Meanwhile in Sydney, Defence Minister Brendan Nelson said Australian Vietnam veterans should be shown the highest respect and apologised for inadequate recognition given to those who served in the campaign. This year's Long Tan event was attended by Governor-General Major-General Michael Jeffery, Prime Minister John Howard and other politicians. Some commentators and veterans are worried the commemoration was becoming a political circus as memory dims about what actually happened there.

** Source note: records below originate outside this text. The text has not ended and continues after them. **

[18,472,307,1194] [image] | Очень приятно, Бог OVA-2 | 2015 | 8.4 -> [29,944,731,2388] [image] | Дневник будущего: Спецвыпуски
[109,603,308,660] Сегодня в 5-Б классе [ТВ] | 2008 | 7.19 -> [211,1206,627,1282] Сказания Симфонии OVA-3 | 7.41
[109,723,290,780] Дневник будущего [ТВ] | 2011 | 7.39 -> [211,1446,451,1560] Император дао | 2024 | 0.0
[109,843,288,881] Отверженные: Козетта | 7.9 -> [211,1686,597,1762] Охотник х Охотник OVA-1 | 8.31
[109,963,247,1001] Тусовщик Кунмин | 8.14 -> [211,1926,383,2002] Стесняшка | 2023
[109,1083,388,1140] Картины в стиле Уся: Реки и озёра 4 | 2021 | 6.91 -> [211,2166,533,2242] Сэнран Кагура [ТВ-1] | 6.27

Long Tan is a small village 40km north of the city of Vung Tau in the Phuoc Tuy province. The area was part of South Vietnam in 1966. The war between South and North Vietnam followed on from the Second World War. The Vichy French regime that ruled Vietnam in 1941 ceded power to imperial Japan. There wad a power vacuum at the end of the war that the British and Chinese rushed in to fill.
Less than a month after Hiroshima, Ho Chi Minh declared independence in a ceremony where they played the "Star-Spangled Banner" in a vain hope the US would support their anti-colonialist move. Ho's provisional government was overwhelmed a few days later by the Chinese army. The two victorious powers, China and Britain, met and settled around a demilitarised zone at the 16th parallel. The French came back to claim the Indochinese empire they had ruled for a century. The US looked the other way and the British also stood aside to protect their own interests in Singapore and Hong Kong.
Diem was a dictator, a minority Catholic in a Buddhist country. He was a high ranking official of the emperor of the South whom he overthrew. His was a corrupt regime, but supported by the Americans, they refused to sign the UN-backed 1954 Geneva Accords which stipulated re-unification and free elections for all Vietnam. Diem and Ho fought viciously throughout the fifties with both sides indiscriminately arresting, imprisoning and executing political opponents.
In December 1960, southern communists established the National Liberation Front to overthrow the government of the South. The NLF, also known as the Viet Cong, was supplied by the North through a long trail that looped through parts of Laos and Cambodia called Truong Son Road. The Americans called it the Ho Chi Minh trail. American “advisers” had been in the country since 1950 renamed by Eisenhower as the Military Assistance Advisory Group. MAAG provided combat training for all branches of the South Vietnamese armed forces.
In 1964, the Tonkin Gulf incident gave the Americans the excuse to bomb North Vietnam. It was also the year MAAG disbanded. The American army was officially fighting the North Vietnamese. The conflict escalated through the actions of the Kennedy and McNamara administration in supporting Diem. The two Catholic leaders Diem and Kennedy were assassinated within three weeks of each other. Less than a year later, the US senate approved the Tonkin Gulf Resolution to giving broad support to President Lyndon Baines Johnson to escalate U.S. involvement "as the President shall determine" without actually declaring war.
With the US decision to escalate its involvement, its ANZUS Pact allies Australia and New Zealand agreed to contribute troops and material to the war effort. These countries' ground troops had gained valuable experience in counterinsurgency and jungle warfare in the long-running war quaintly known as the Malaya Emergency. Australia initially sent “advisers” of its own to Vietnam.
After a Cabinet meeting on 20 January 1966 the Anglophile Robert Gordon Menzies, who was reluctant to involve Australia more deeply in Vietnam, resigned after 17 years as Prime Minister of Australia. He nominated Treasurer Harold Holt as his successor. Holt announced Australia was to go ‘all the way with LBJ’ into the Vietnam War.
At its peak in 1969, the Australian Army in Vietnam totalled more than 7,000 personnel. Over the ten years of the war, more than 50,000 Army, Air Force and Navy personnel served in Vietnam and 500 died.
Gough Whitlam ended Australian involvement in 1972
1 comment:
Hi Barry,
Just a small point - the battle of Long Tan was fought over three hours and NOT two days as stated. The initial events that led to the battle occured on the 16th August with a small mortar party, probably polatoon size, harassing the TF base with mortars and recoilless rifle rounds. By the time the 17th rolled around, companyt search and destroys by Bravo, Alpha, and charlie companies revealed that the enemy had apparently scooted. When finally Delta moved out into the scrub to continue the hunt it quickly became evident that the enemy had gone nowhere and that at least the entire 5th Regt of VC from the north of the province had moved in to support a local battalion en masse (D445) in preparation to mount an attack on the base at Nui Dat.